### [The problem]
From the entries that follow, copy exactly the lines beginning at the line holding "-101,7 +101,7 @@" and continuing through the line holding "solid #e8e4e7; text-align:right;".
----------
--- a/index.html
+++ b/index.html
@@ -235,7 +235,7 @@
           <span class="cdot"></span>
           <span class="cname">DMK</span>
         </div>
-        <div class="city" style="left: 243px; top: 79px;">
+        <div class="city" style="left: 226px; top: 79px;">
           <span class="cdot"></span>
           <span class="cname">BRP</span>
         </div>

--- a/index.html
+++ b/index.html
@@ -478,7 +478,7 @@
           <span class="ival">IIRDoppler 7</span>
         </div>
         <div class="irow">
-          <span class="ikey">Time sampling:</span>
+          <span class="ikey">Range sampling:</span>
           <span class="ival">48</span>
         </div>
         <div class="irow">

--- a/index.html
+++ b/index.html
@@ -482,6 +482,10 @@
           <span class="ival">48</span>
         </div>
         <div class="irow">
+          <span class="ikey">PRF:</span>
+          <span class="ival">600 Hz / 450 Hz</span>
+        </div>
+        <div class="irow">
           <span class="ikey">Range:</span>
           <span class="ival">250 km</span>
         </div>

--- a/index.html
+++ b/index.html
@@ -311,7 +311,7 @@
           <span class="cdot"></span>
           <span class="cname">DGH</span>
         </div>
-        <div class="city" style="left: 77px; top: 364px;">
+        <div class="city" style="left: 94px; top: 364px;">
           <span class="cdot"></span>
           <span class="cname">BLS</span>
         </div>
----------
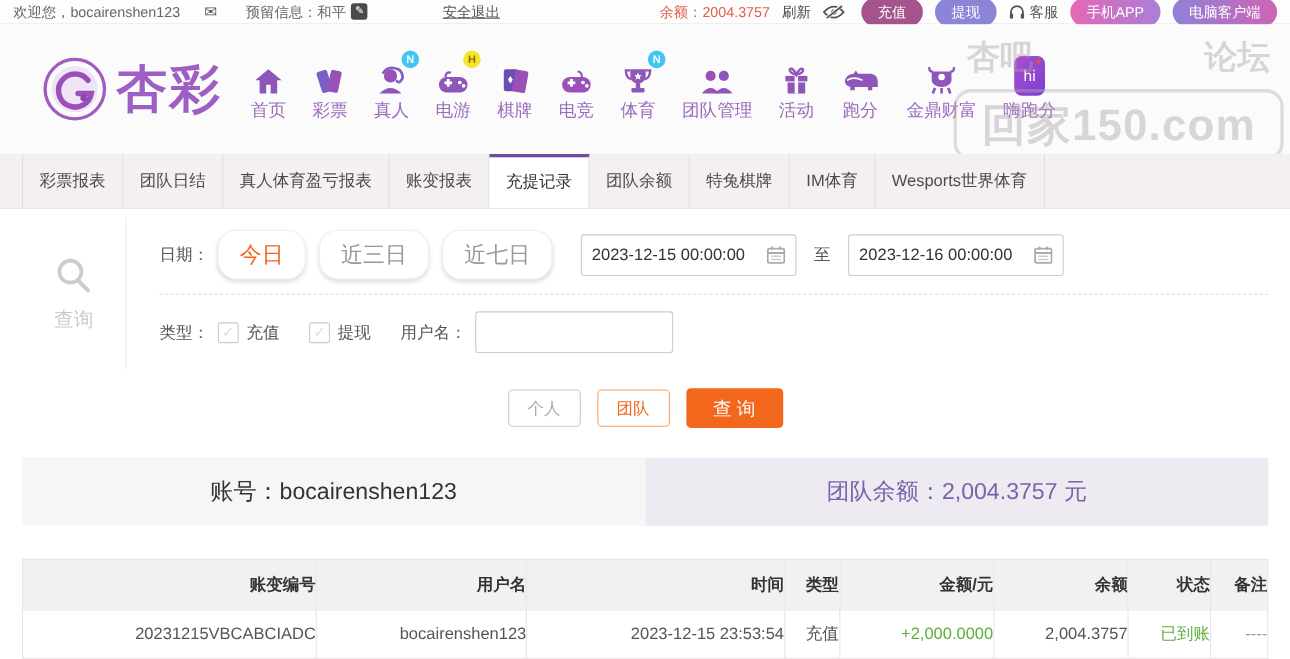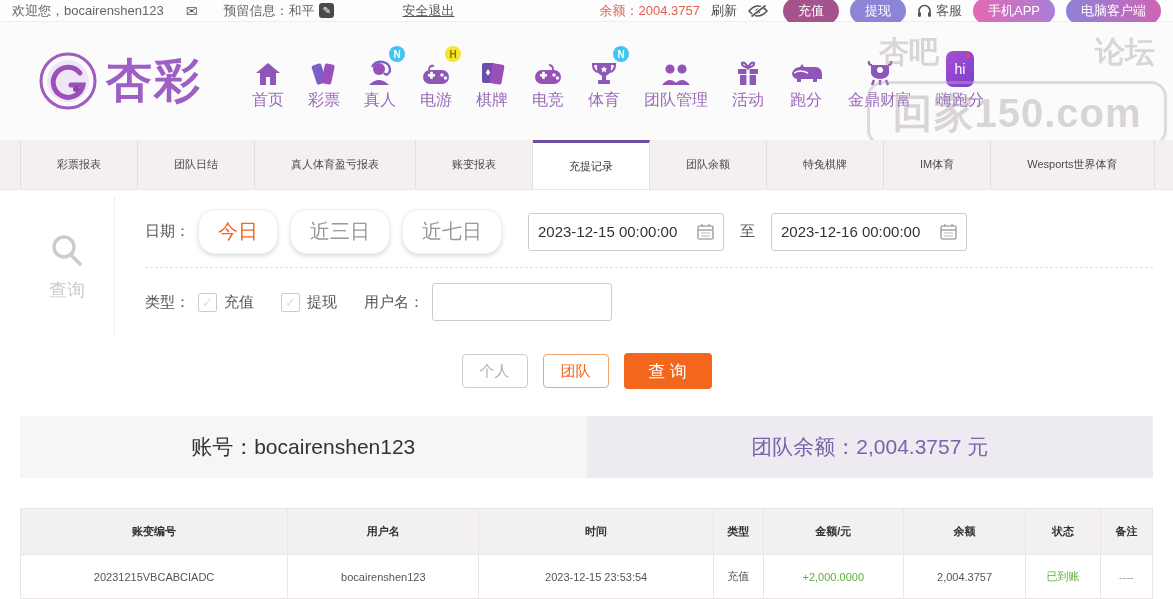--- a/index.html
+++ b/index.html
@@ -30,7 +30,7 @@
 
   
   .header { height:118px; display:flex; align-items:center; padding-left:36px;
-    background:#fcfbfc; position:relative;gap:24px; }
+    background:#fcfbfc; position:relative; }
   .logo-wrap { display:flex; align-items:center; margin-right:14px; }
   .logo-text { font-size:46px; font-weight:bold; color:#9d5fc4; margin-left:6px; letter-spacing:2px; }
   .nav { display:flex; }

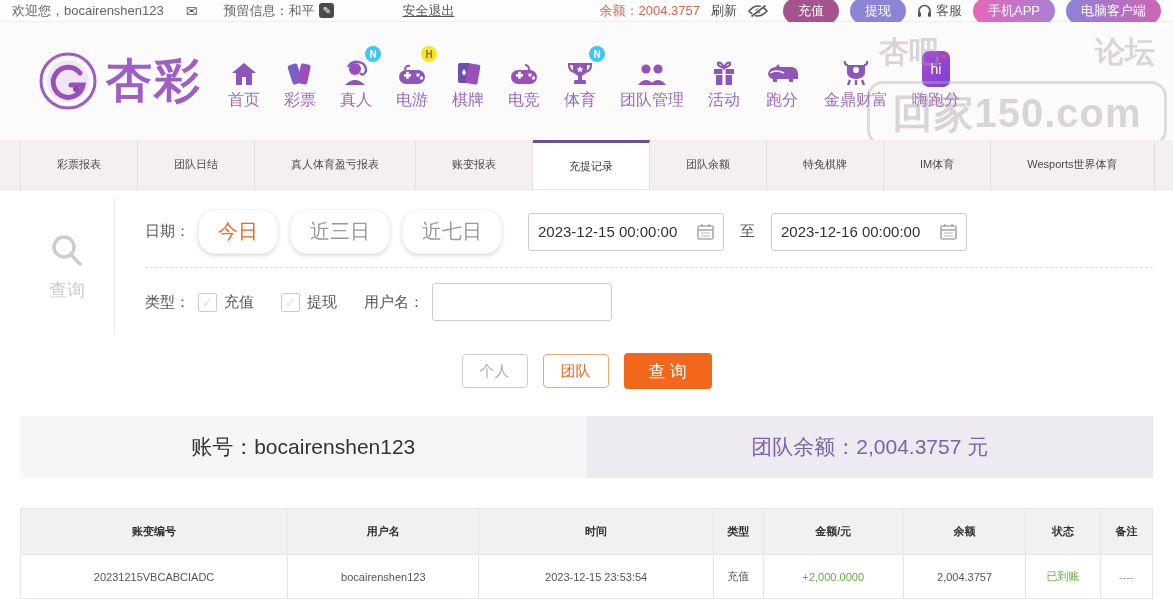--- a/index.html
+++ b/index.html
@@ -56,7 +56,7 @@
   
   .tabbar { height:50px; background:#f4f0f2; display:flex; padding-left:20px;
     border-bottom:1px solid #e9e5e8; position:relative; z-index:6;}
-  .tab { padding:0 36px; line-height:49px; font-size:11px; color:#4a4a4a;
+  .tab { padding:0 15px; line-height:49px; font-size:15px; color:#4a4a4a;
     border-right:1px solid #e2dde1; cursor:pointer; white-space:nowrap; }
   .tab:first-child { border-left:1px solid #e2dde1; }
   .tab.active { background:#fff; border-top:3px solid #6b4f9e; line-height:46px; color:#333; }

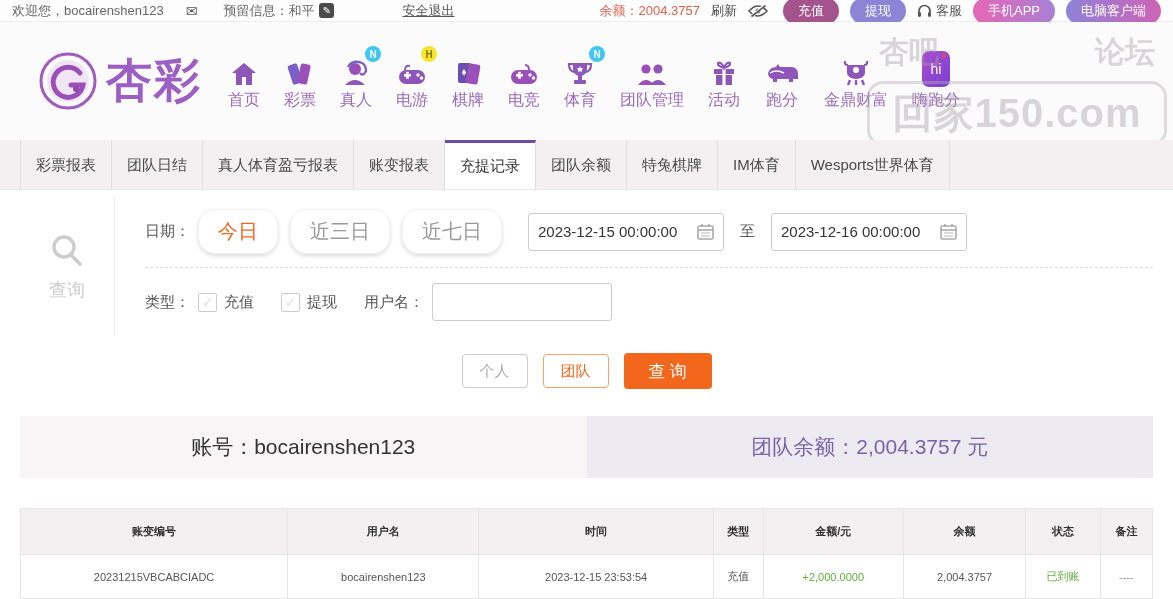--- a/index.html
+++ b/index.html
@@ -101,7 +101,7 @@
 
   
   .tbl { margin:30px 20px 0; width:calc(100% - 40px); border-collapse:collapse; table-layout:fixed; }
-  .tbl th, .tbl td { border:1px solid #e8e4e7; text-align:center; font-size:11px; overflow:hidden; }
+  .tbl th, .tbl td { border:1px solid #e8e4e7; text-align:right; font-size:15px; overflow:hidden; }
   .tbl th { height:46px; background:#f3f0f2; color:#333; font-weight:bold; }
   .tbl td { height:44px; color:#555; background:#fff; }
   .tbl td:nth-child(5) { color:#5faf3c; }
----------
### [Task result]
@@ -101,7 +101,7 @@
 
   
   .tbl { margin:30px 20px 0; width:calc(100% - 40px); border-collapse:collapse; table-layout:fixed; }
-  .tbl th, .tbl td { border:1px solid #e8e4e7; text-align:center; font-size:11px; overflow:hidden; }
+  .tbl th, .tbl td { border:1px solid #e8e4e7; text-align:right; font-size:15px; overflow:hidden; }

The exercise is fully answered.